The scheming ensign who topples the great general once again emerged as the audience favorite in free weekend performances of "Othello" by Minneapolis' Guthrie Theater. Presented at Cal State Los Angeles, the touring production was hosted by Shakespeare Festival/LA, with support from the National Endowment for the Arts' Shakespeare in American Communities initiative.
Before Friday's performance (the first of three), bus after bus pulled up in front of the Luckman Theatre to disgorge high school students, many of whom were attending their first live presentation of Shakespeare. Fortunately, they got to see a production lavished with first-rate trappings by one of the nation's foremost regional theaters. Unfortunately, they were provoked into a symphony of seat-squeaking boredom by a 3-hour, 10-minute rendition of the play that tended toward old-fashioned declamation rather than modern, psychological realism.
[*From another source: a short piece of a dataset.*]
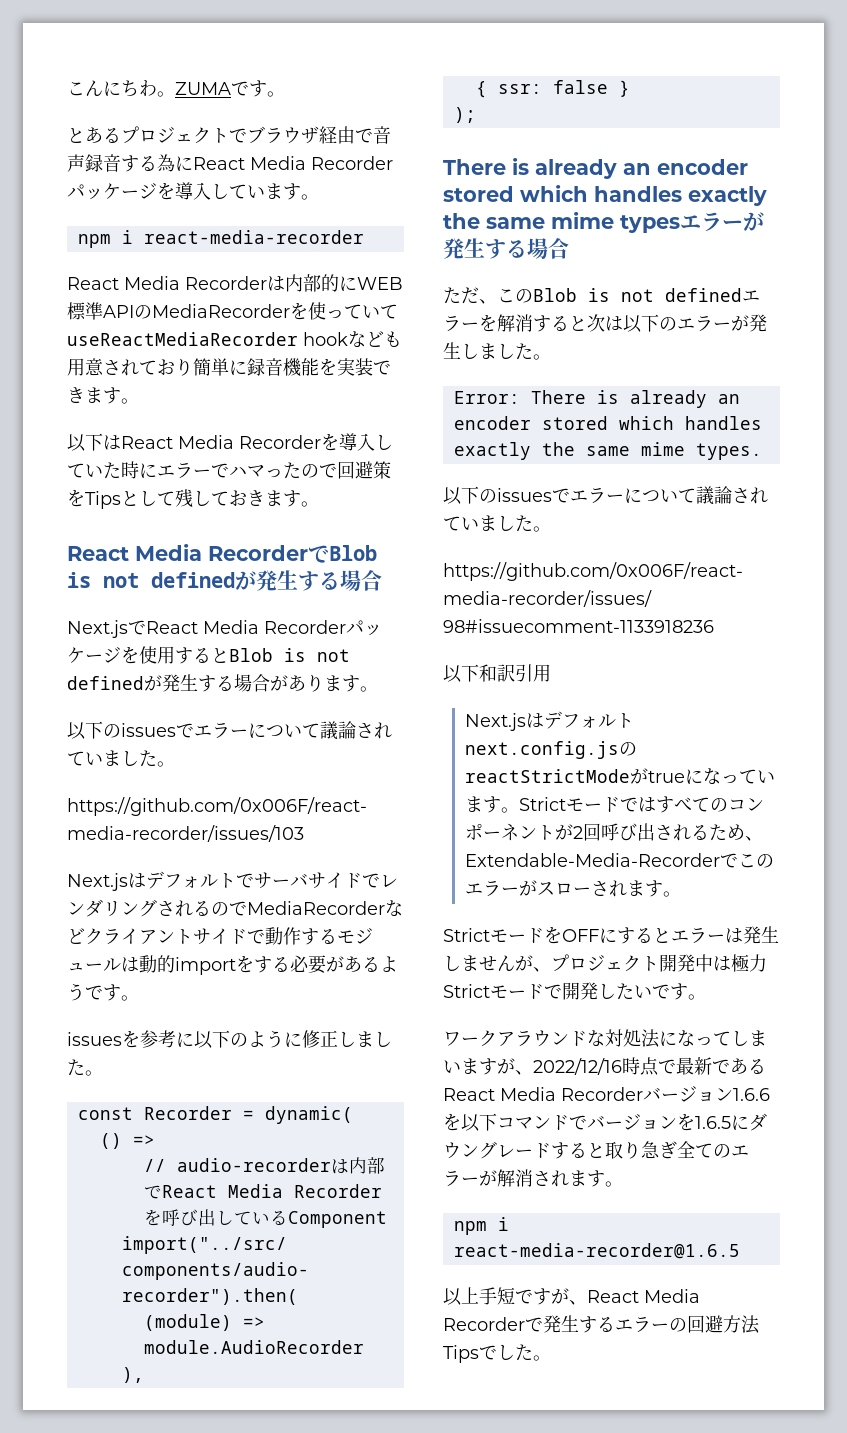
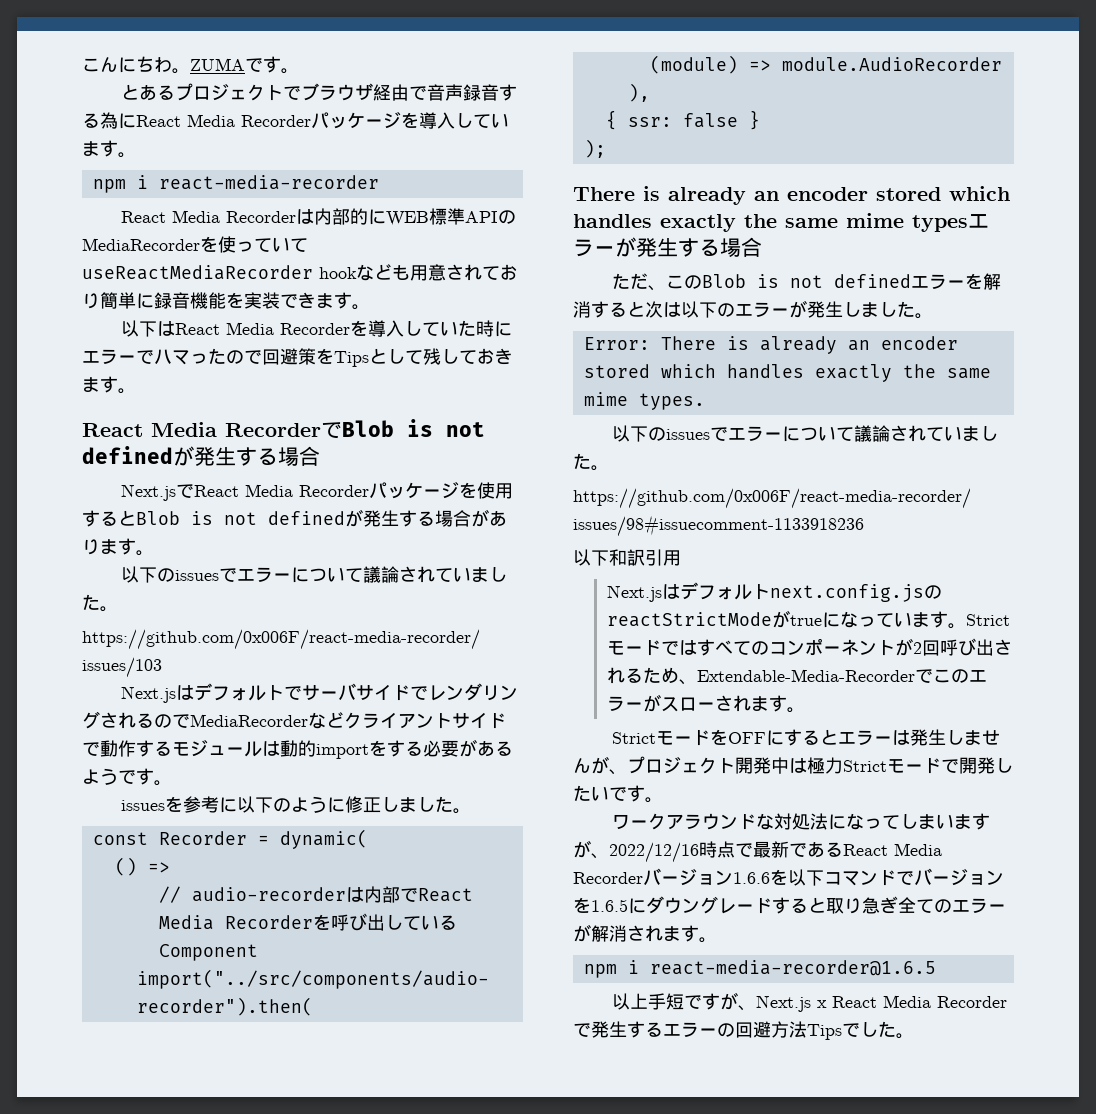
(587, 1302) none -> [755,995,827,1012] Next.js x

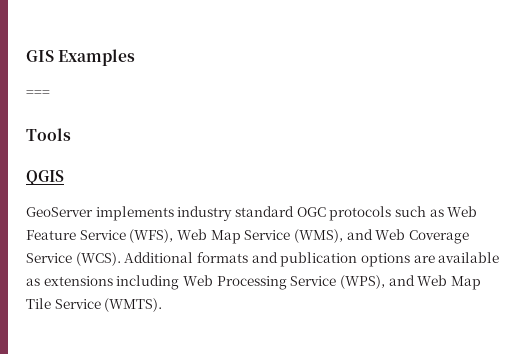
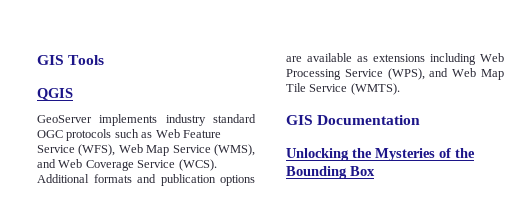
[26,49,136,66] [26,90,50,97] GIS Examples // === // -> [37,55,64,65] GIS
(163, 305) none -> [286,115,421,125] [286,148,475,161] [286,166,375,179] // GIS Documentation // Unlocking the Mysteries of the Bounding Box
At least attendees had Bill McCallum's Iago to keep them entertained. One of the more inspired elements of this staging by Joe Dowling, the Guthrie's artistic director, was to have the ugly-souled character played by the sort of strapping, handsome actor generally associated with heroic roles.
Playing wonderfully against type, McCallum rendered the villain with a mix of slyness and oiliness that made theatergoers simultaneously love him and hate him.
The production's other most notable inspiration was to reenvision the action in Victorian accouterments, which provided added context by, for instance, showing Othello's pure, radiant bride, Desdemona, trapped not only in an increasingly violent marriage but also in elaborately torturous cinched and bustled gowns.
Cheyenne Casebier's statuesque Desdemona was no mere twig for Othello to snap. She was nearly as tall as her barrel-chested boxer of an Othello, played by Lester Purry. Virginia S. Burke's Emilia, on the other hand, was considerably tinier than her husband, Iago. Yet her feisty spirit and gutsy defiance made her the production's most admirable character.
As always, the characters' sneering assumptions about the Moorish Othello provided timeless insight into racism's corrosive effect on both perpetrator and victim. And current events echoed in Othello's worry that a scuffle among his troops would serve as a bad example in the restive, war-rattled region of which he had been appointed peacekeeper.
But overall, an audience new to Shakespeare would have been better served by the streamlined, modern-dress "Othello" performed in Cerritos in mid-March by the touring Aquila Theatre Company, also as part of the Shakespeare in American Communities program. That production crackled in ways that this one -- with its dramatically declaimed lines and ardent gestures, yet nary a jot of genuine emotion -- did not.